Como género que registra una historia de vida, "Santiago" hubiera logrado su objetivo. El mayordomo se muestra bien predispuesto, de buen humor, abierto. Sus historias son curiosas, ricas. Su personalidad, encantadora. Su memoria, implacable. Pero ese hubiera sido el documental del 92.
La película en la que acabó convirtiéndose, excede la historia de Santiago, e intenta ser una exploración de su realizador. Allí reside su originalidad.
Es cierto que los documentalistas en general se han visto atraídos por retratar mundos ajenos. Como una suerte de antropólogos, buscaron adentrarse en lo marginal, lo diferente, lo exótico.
Salles, premiado director de "Noticias de una guerra particular" y "Entre actos", se diferencia de esa tradición documental con esta última película. Porque "Santiago" termina siendo un filme de exposición personal y, por añadidura, de su clase social, para lo cual se vale de su personaje central.
No sólo se cuestiona el material filmado en 1992, sino que acaba cuestionándose asuntos de mayor profundidad. Entre ellas, sus formas a la hora de relacionarse con su personaje. La forma personal que luego se trasladará a la de realización del filme.
A lo largo de la película se siente que trata a Santiago de forma autoritaria. En las entrevistas, en el modo en que se dirige hacia él, en que lo expone. Él mismo confiesa que nunca pudo romper la distancia con su personaje. Nunca dejaron de ser el patrón y el sirviente. La distancia de clase, de subordinación entre uno y otro, siempre estuvo presente y no pudo ser superada por ninguna de las dos partes.
A los 80 años, lejos ya de su pasado de mayordomo, Santiago tampoco consiguió tomar conciencia de ello y adoptó la actitud pasiva de quien espera una orden.
Se lo filma a la distancia, en la cocina, en el baño. Se lo hace repetir frases, mirar hacia un lado, hacia el otro. Nunca hay un acercamiento, un plano cerrado que capture de cerca una expresión, una sonrisa. Inclusive, cuando el hombre intenta por primera vez una confesión, más allá de las preguntas del realizador, es cortado. "No, de eso no necesito", se le dice, y Santiago calla.

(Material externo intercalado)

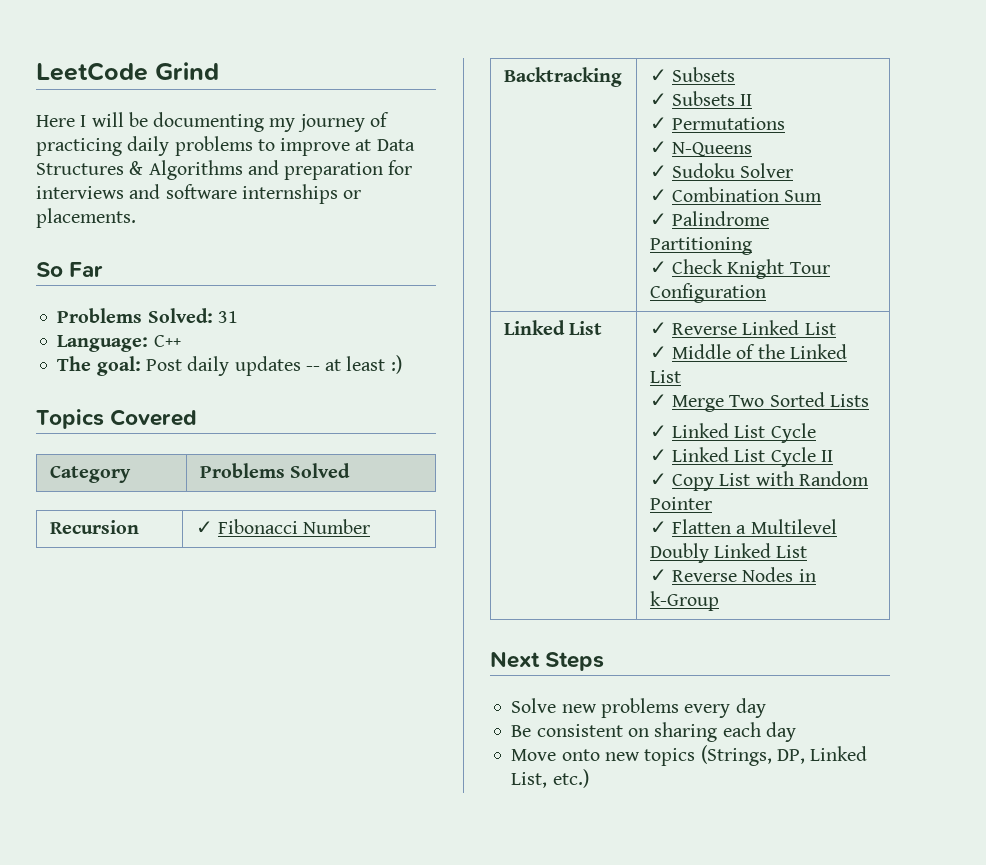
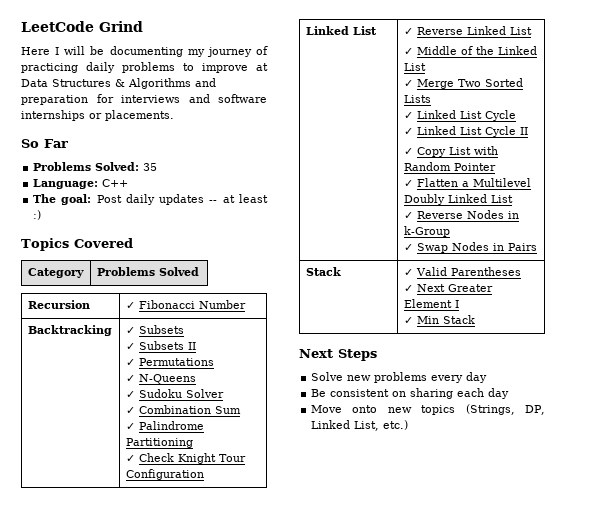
- Problems Solved: 31
+ Problems Solved: 35
+ ✓ Swap Nodes in Pairs
+ Stack | ✓ Valid Parentheses
+ ✓ Next Greater Element I
+ ✓ Min Stack

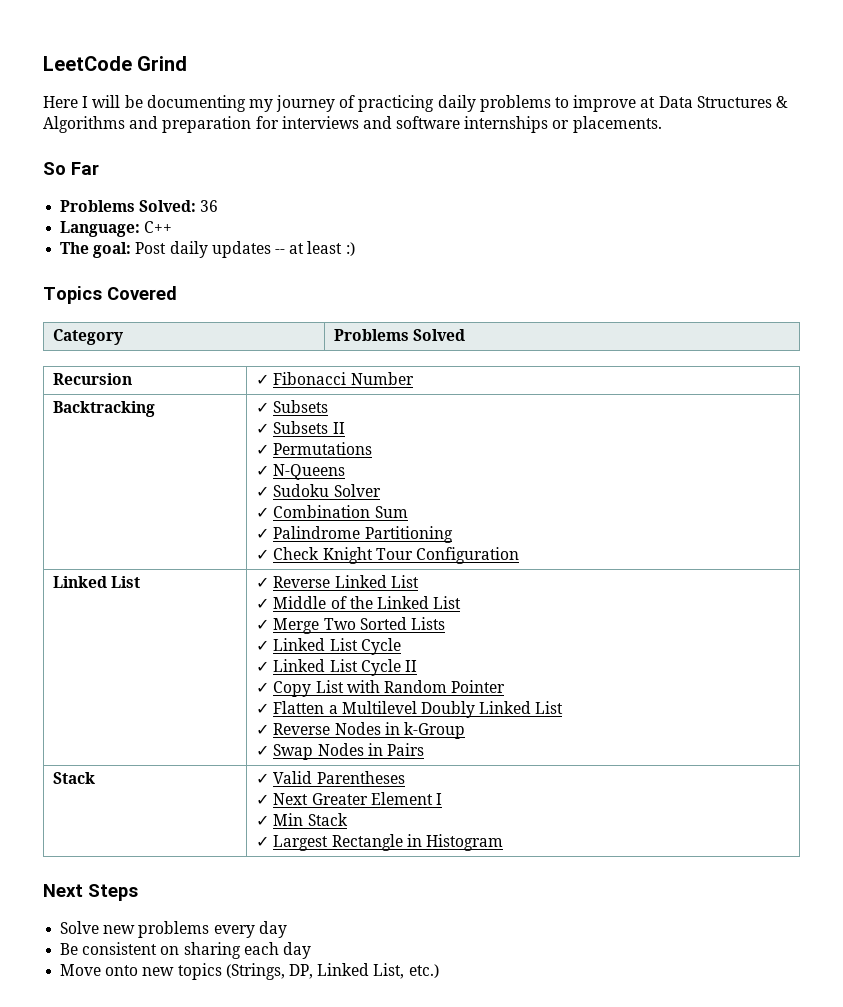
- Problems Solved: 35
+ Problems Solved: 36
  Stack | ✓ Valid Parentheses
  ✓ Next Greater Element I
  ✓ Min Stack
+ ✓ Largest Rectangle in Histogram

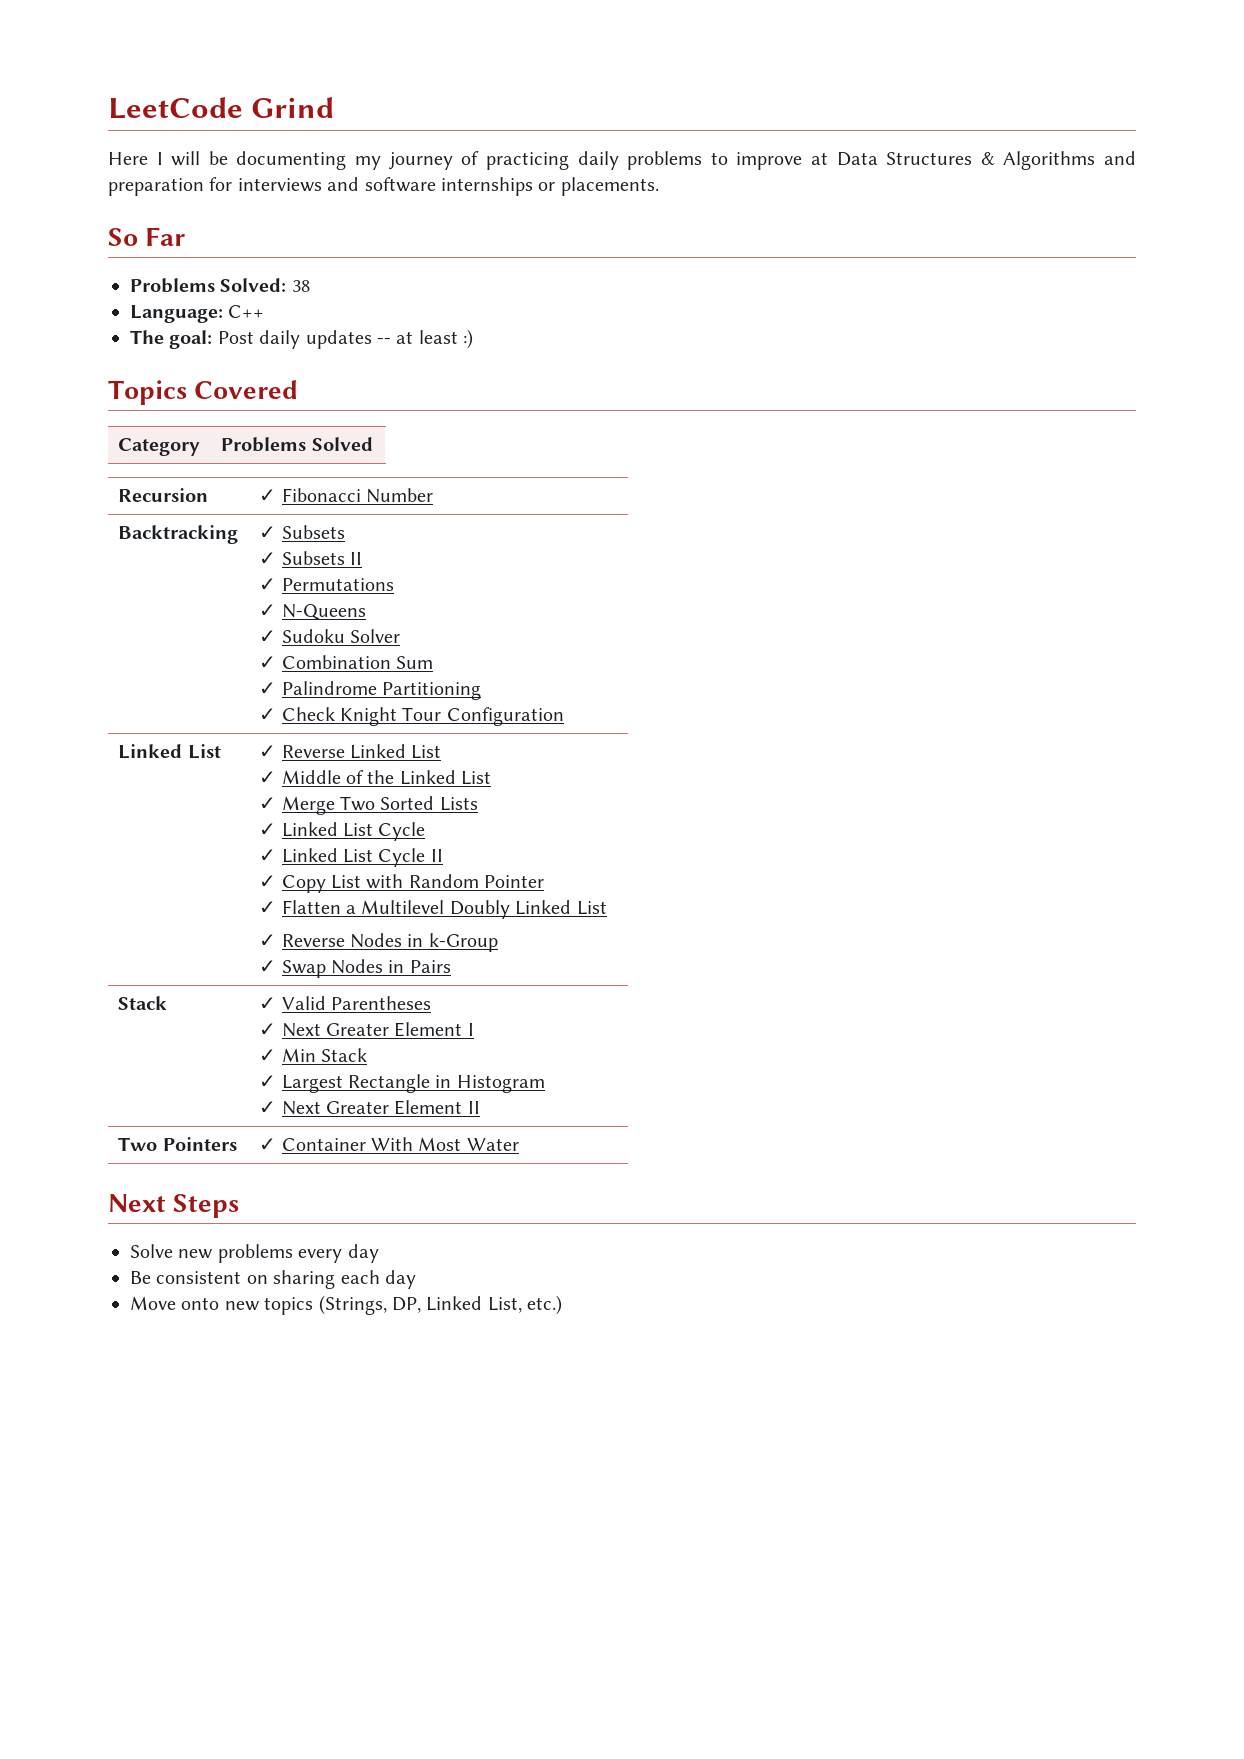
- Problems Solved: 36
+ Problems Solved: 38
  Stack | ✓ Valid Parentheses
  ✓ Next Greater Element I
  ✓ Min Stack
  ✓ Largest Rectangle in Histogram
+ ✓ Next Greater Element II
+ Two Pointers | ✓ Container With Most Water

La vida de este mayordomo pasó como detrás de bambalinas al servicio de esa familia influyente de la alta sociedad brasileña. Por esa casa pasaron ministros, presidentes, hombres de negocios, a los cuales Santiago sirvió con profesionalismo, alegría y cierto orgullo.
Cuando no estaba sirviéndolos, llevaba una vida de fantasía rodeado de sus personajes favoritos de la historia. Vidas tan glamorosas como las de las gentes que servía. Vidas que no eran la propia.

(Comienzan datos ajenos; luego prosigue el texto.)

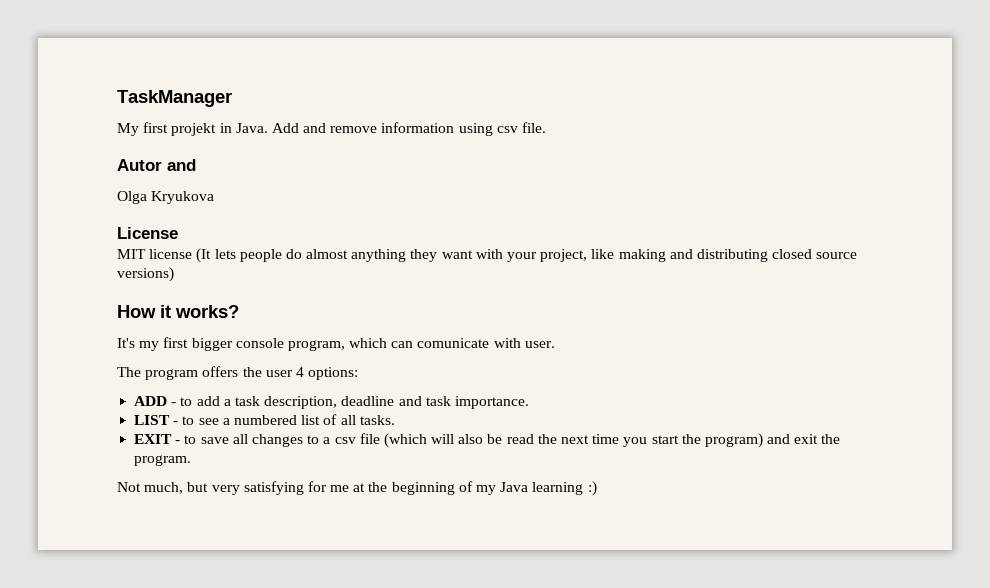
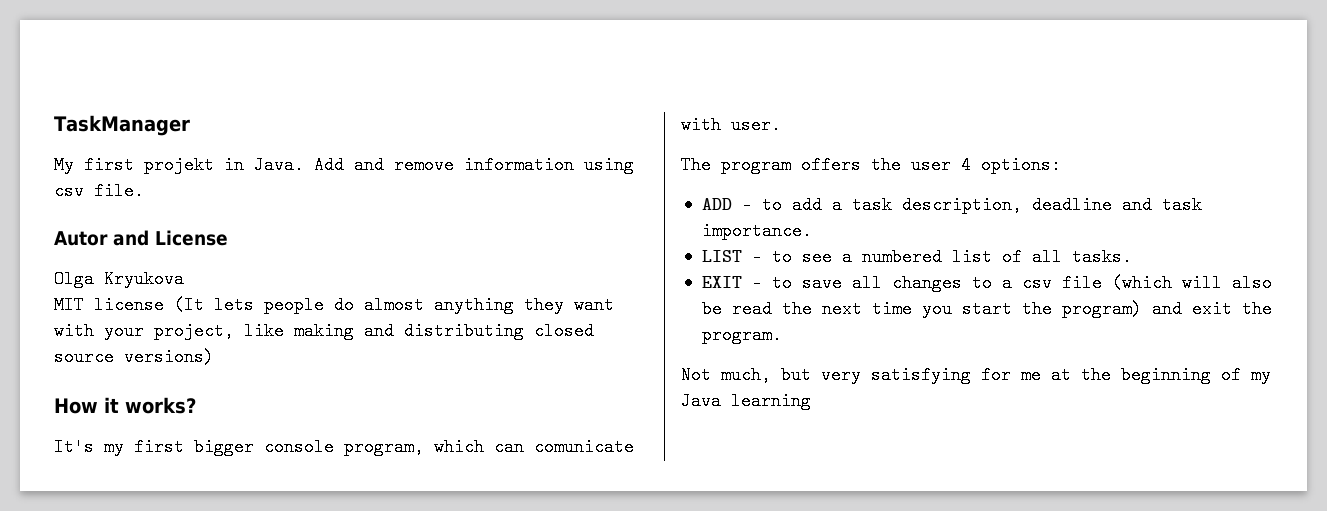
- Autor and
+ Autor and License
- License
- Not much, but very satisfying for me at the beginning of my Java learning :)
+ Not much, but very satisfying for me at the beginning of my Java learning

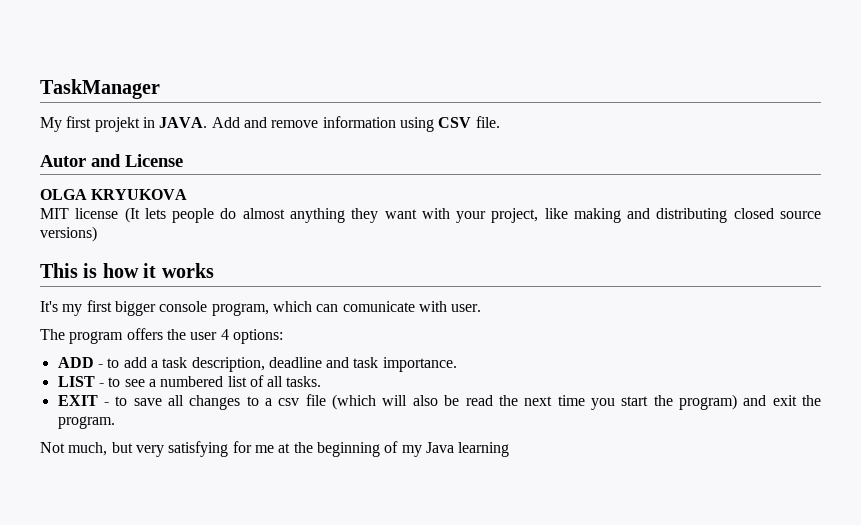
- My first projekt in Java.
+ My first projekt in JAVA.
- Add and remove information using csv file.
+ Add and remove information using CSV file.
- Olga Kryukova
+ OLGA KRYUKOVA
- How it works?
+ This is how it works

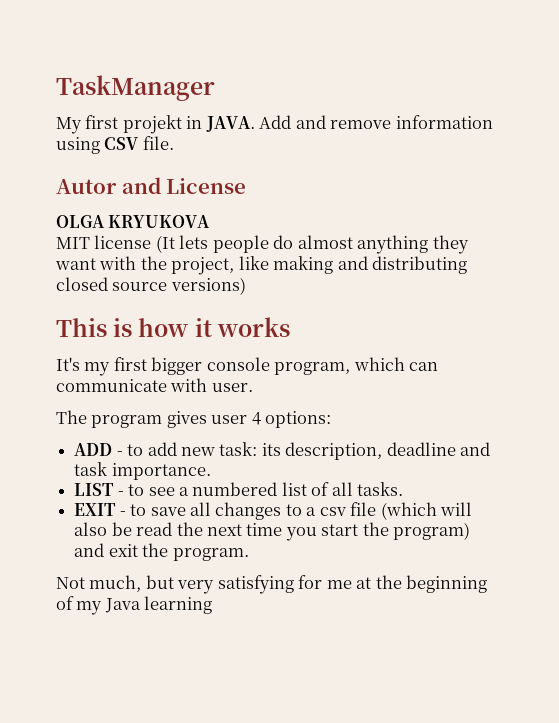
- MIT license (It lets people do almost anything they want with your project, like making and distributing closed source versions)
+ MIT license (It lets people do almost anything they want with the project, like making and distributing closed source versions)
- It's my first bigger console program, which can comunicate with user.
+ It's my first bigger console program, which can communicate with user.
- The program offers the user 4 options:
+ The program gives user 4 options:
- ADD - to add a task description, deadline and task importance.
+ ADD - to add new task: its description, deadline and task importance.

En el medio de su crisis existencial, Salles, hijo privilegiado de la alta burguesía brasileña, admite que hizo este filme para "curarse". Afligido por una repentina conciencia del paso del tiempo y de la finitud, terminar el documental cobró para él un sentido terapéutico.
Volver a Santiago, su excéntrico mayordomo, implicaba volver a su infancia, su juventud, a la casa familiar ahora vacía.
Pero no hay en esto necesariamente un planteo ideológico, aunque quizás tampoco fuera su objetivo. En ese sentido, es una película honesta. Sin pretensiones de mea culpa de su clase, Salles logra al menos algo igualmente complicado, como es mirarse a sí mismo de forma crítica.
También está la crítica a su labor como cineasta, al sentido y utilidad de su profesión, a sus razones y su finitud, justo en el momento en que Salles declaró públicamente que abandonaría su carrera documentalista. Santiago le proporcionó esa posibilidad. El espectador decidirá si esto fue suficiente.